Each February, we mark Jewish Disability Awareness Month. This year, the decision was made to add “inclusion” to the equation, and it is now called Jewish Disability Awareness and Inclusion Month (JDAIM). This addition may seem insignificant, but actually marks a movement toward action. Building awareness around an issue means that people come together to learn about and discuss it. It doesn’t imply next steps for taking action. “Inclusion” is a much bolder statement, calling on Jewish organizations to take action and include people with disabilities.
But what does inclusion mean? By definition, it means “the action or state of including or of being included within a group or structure.” If we apply this to the context of people with disabilities in the Jewish community, the definition still leaves space for wide interpretation for implementation.
The Gateways: Access to Jewish Education organization grapples with this challenge on a daily basis. As Greater Boston’s regional agency for Jewish students with special learning needs, we are cognizant that inclusion has to be about choice. Because every family and every student has their own priorities, we as a community have to ensure that quality educational programming and the capacity to meet the needs of students with a range of abilities is available across multiple settings.
This means that we partner with Jewish day schools so that they are able to support students with special learning needs so they can flourish. Schools are able to include students in their structure by providing onsite speech and language therapy, occupational therapy, and specialized learning support during the school day. Gateways provides professional development and consultation to the staff so that they are able to successfully support students with diverse learning needs in the class. With funding from the Ruderman Family Foundation, we bring disability awareness programs like Understanding Our Differences to all students so that they can better understand and accept classmates—and all people—with differences.

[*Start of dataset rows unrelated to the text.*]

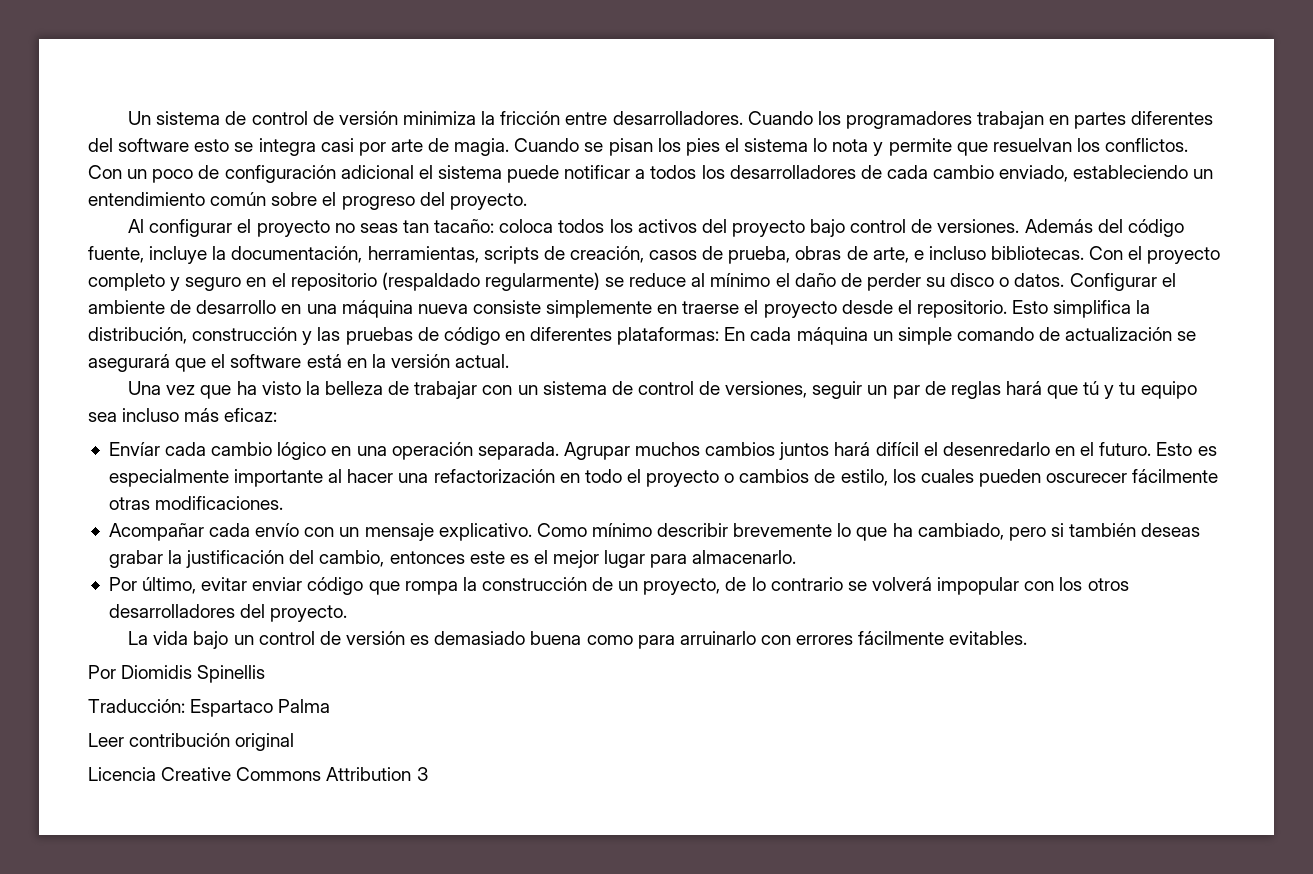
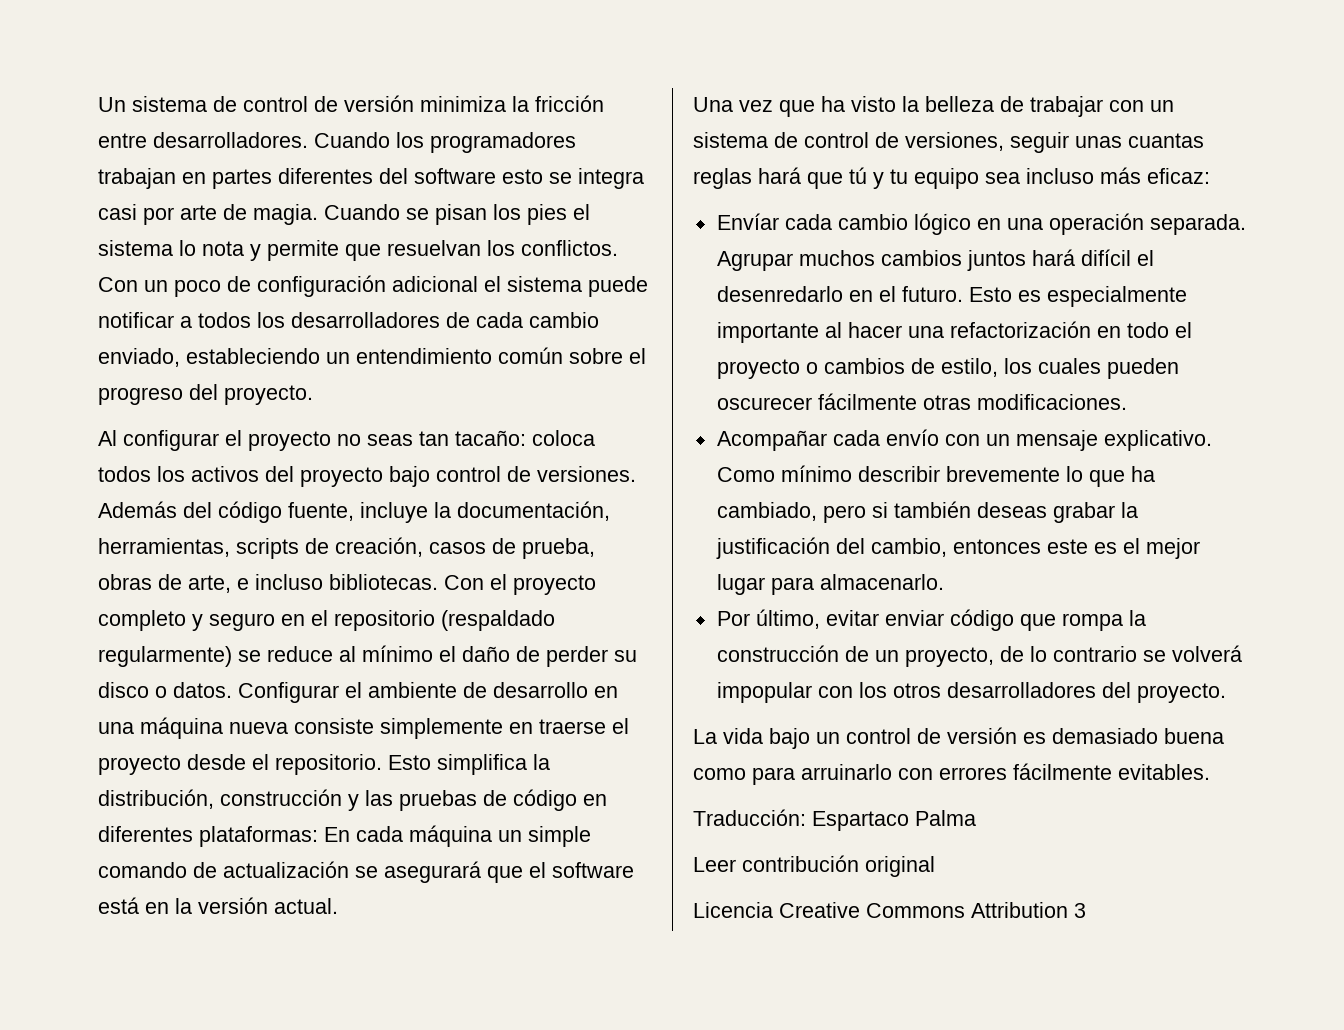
[867,381,946,399] un par de -> [1075,133,1204,148] unas cuantas
[88,665,266,683] // Por Diomidis Spinellis -> (1210, 772) none

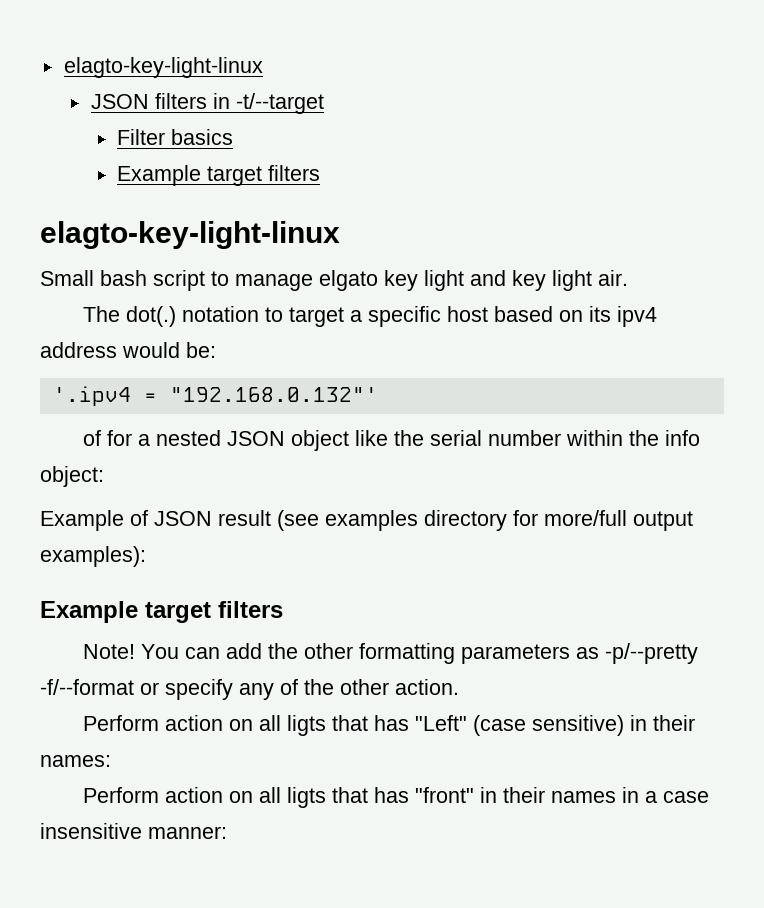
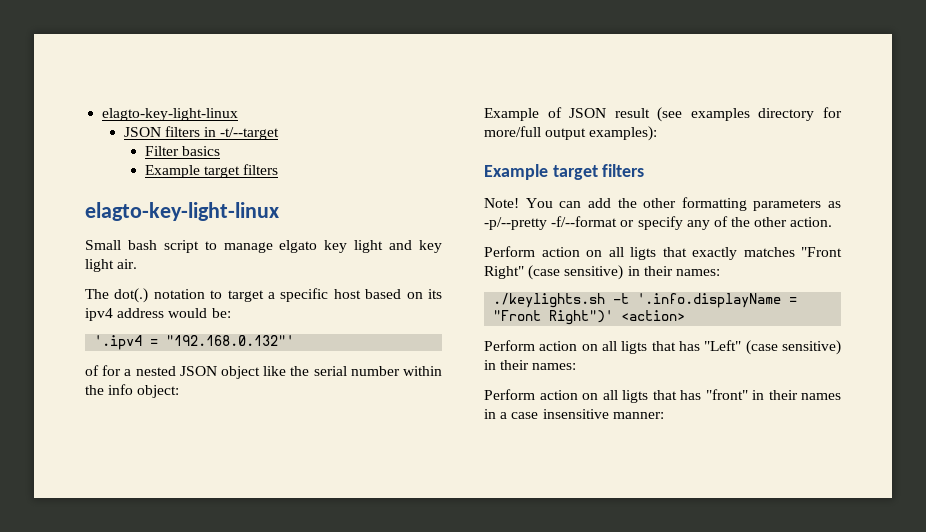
(459, 687) none -> [484,246,842,260] [484,265,720,280] [493,293,798,308] [493,310,686,325] // Perform action on all ligts that exactly matches "Front Right" (case sensitive) in their names: // ./keylights.sh -t '.info.displayName = "Front Right")' <action>

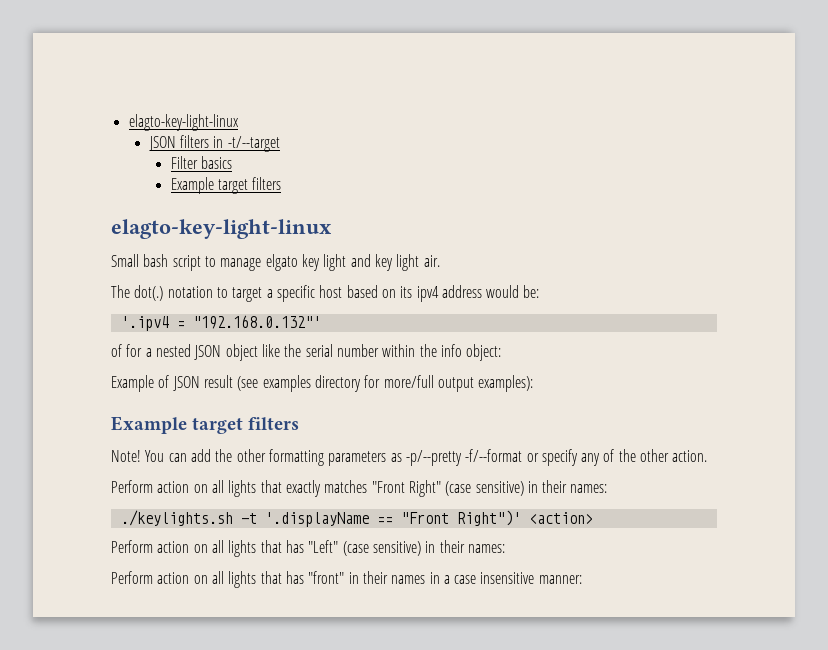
[630,247,656,260] ligts -> [228,480,257,497] lights
[637,293,798,308] '.info.displayName = -> [264,512,393,527] '.displayName ==
[621,341,648,354] ligts -> [228,540,257,557] lights
[622,390,648,403] ligts -> [228,571,257,588] lights

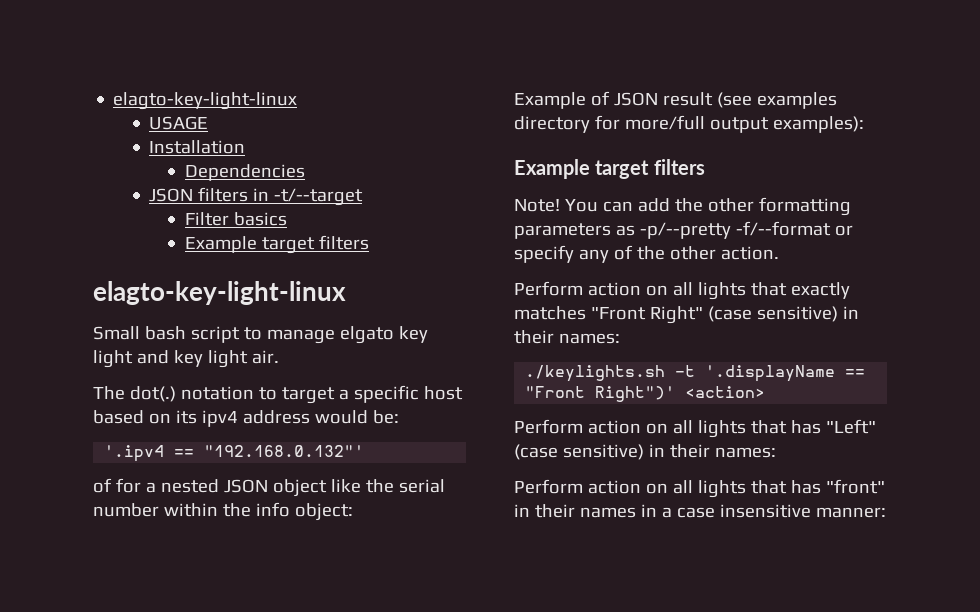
[128,114,239,131] elagto-key-light-linux -> [113,92,298,110] [149,116,209,130] [149,140,246,154] [185,164,306,181] elagto-key-light-linux // USAGE // Installation // Dependencies
[176,321,185,328] = -> [174,449,195,457] ==

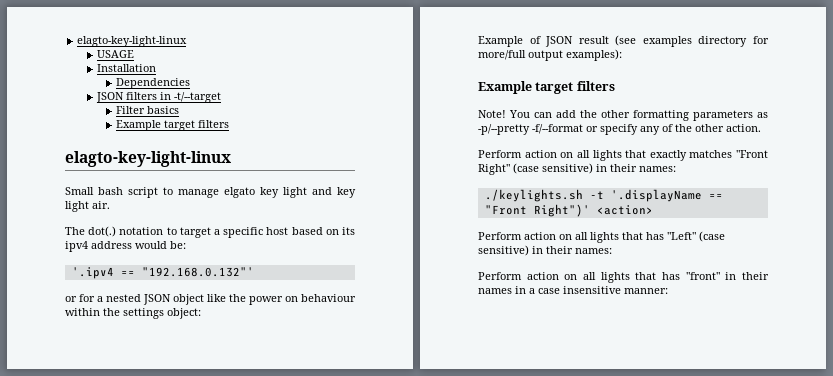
[93,478,112,493] of -> [65,296,77,302] or
[398,479,445,493] [93,503,159,517] serial number -> [249,294,356,305] power on behaviour
[255,502,290,517] info -> [123,308,164,319] settings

This also means that families who choose to send their children to Jewish preschools and community Hebrew schools also have options for inclusion. We partner with local congregations and community supplementary programs to provide professional development, communities of practice, and training of madrichim (teen classroom aides) to enable programs to expand their capacity and include students with a wide range of needs.
As another choice, we offer programs specifically for students with disabilities, including a Sunday program and a b’nei mitzvah program. This may seem counterintuitive to the idea of inclusion, but inclusion should be about choice. For some students, the optimal way to be included in Jewish education is to participate in a program that is designed specifically for students with disabilities.